**Task instructions**
Output should begin at the line holding "height: 148px;" and end at the last line of the entries; print those lines verbatim and no others.

[Source records]
^^^^

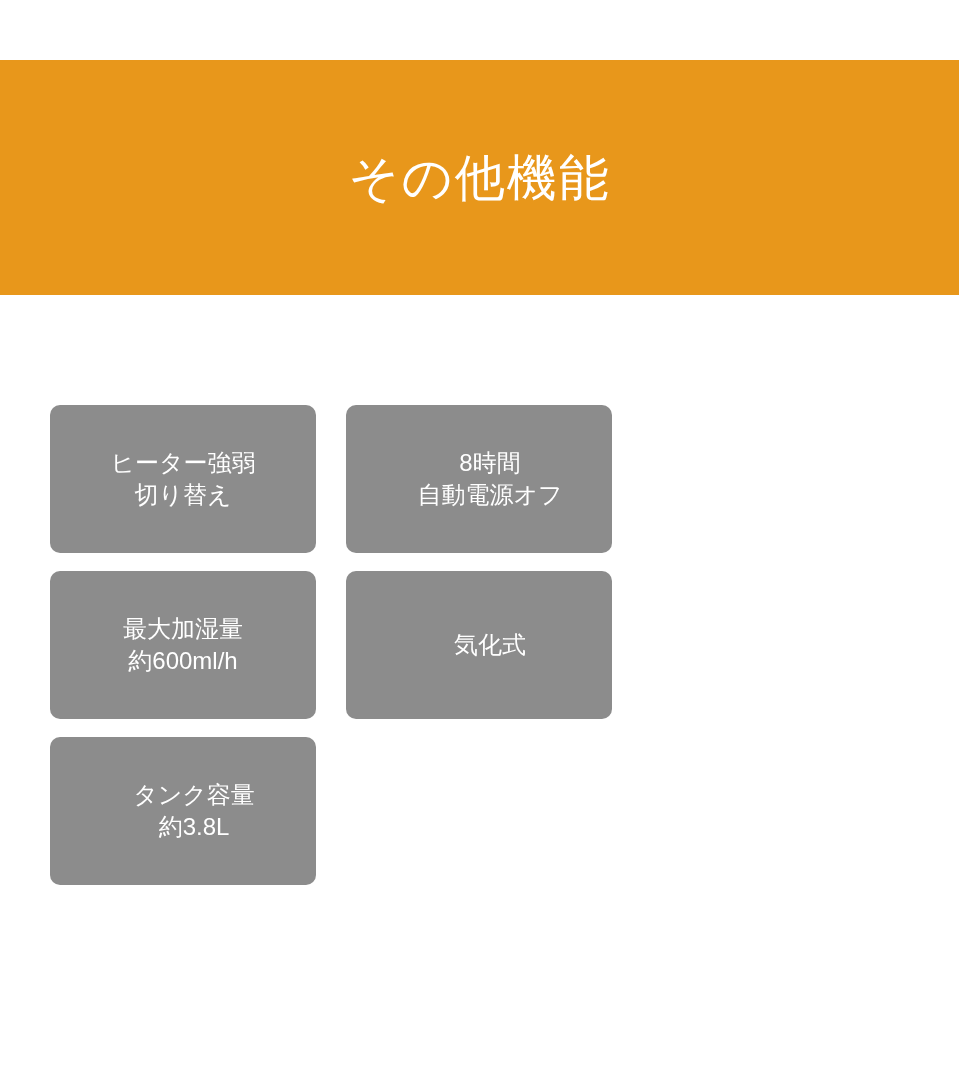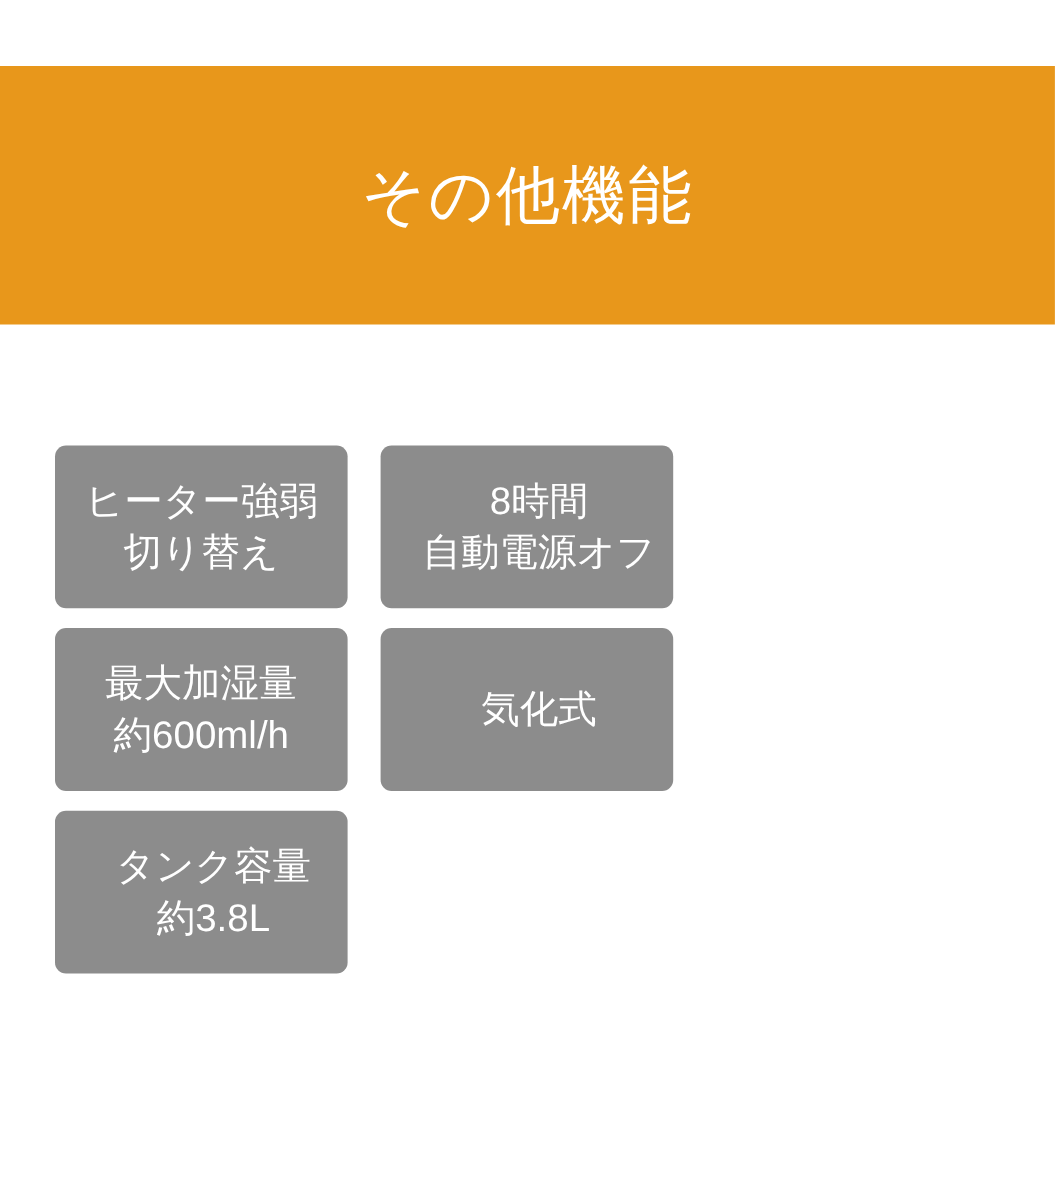--- a/index.html
+++ b/index.html
@@ -32,7 +32,7 @@
   }
   .header-title {
     color: #ffffff;
-    font-size: 58px;
+    font-size: 50px;
     font-weight: 400;
     letter-spacing: 2px;
     line-height: 1;

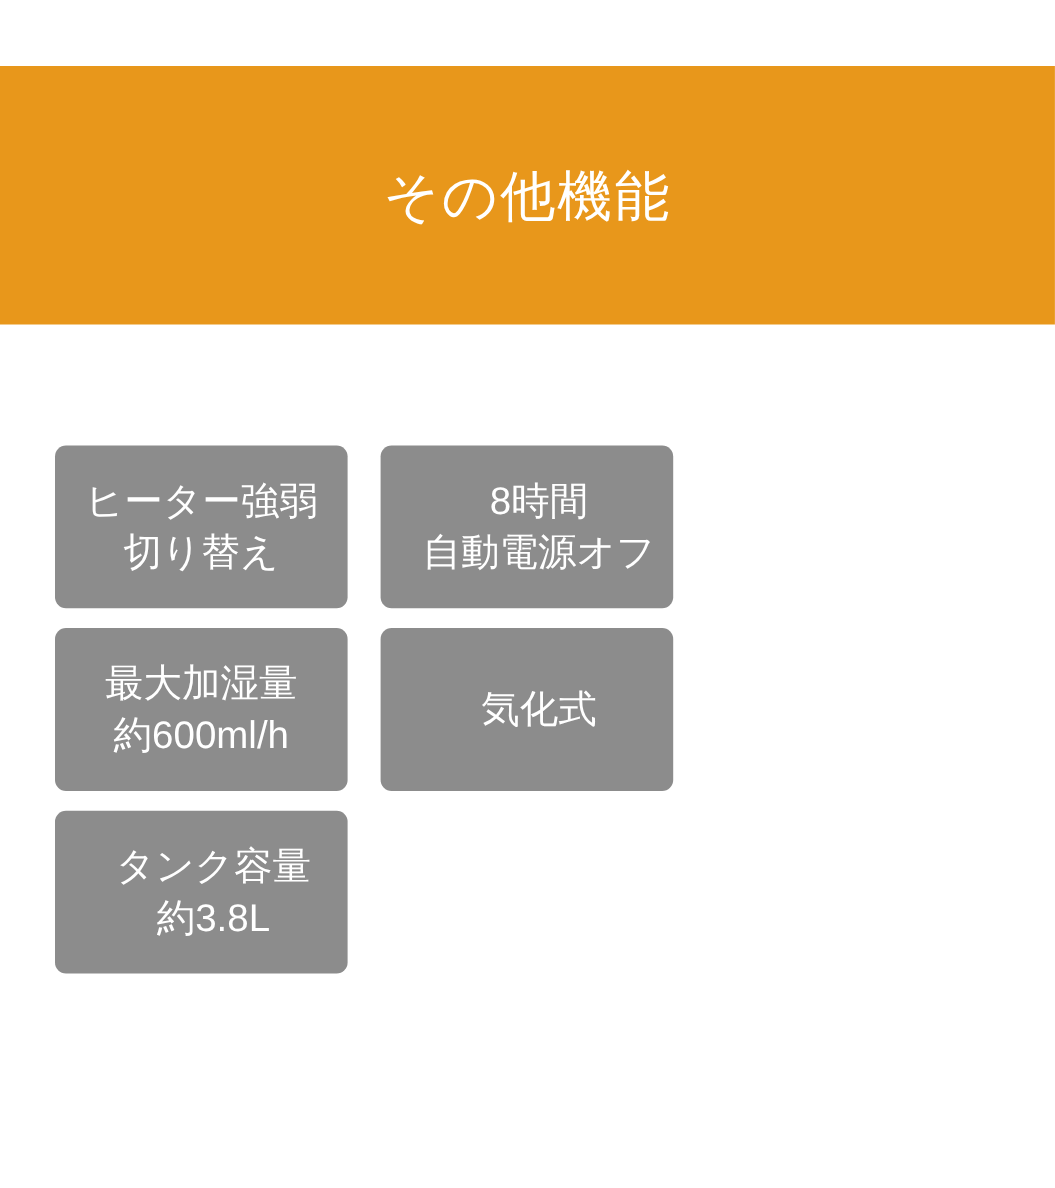--- a/index.html
+++ b/index.html
@@ -59,7 +59,7 @@
     text-align: center;
     height: 148px;
     margin-right: 30px;
-    font-size: 35px;
+    font-size: 24px;
     line-height: 1.35;
     box-sizing: border-box;
     padding: 0 10px;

^^^^

**Response to this task**
     height: 148px;
     margin-right: 30px;
-    font-size: 35px;
+    font-size: 24px;
     line-height: 1.35;
     box-sizing: border-box;
     padding: 0 10px;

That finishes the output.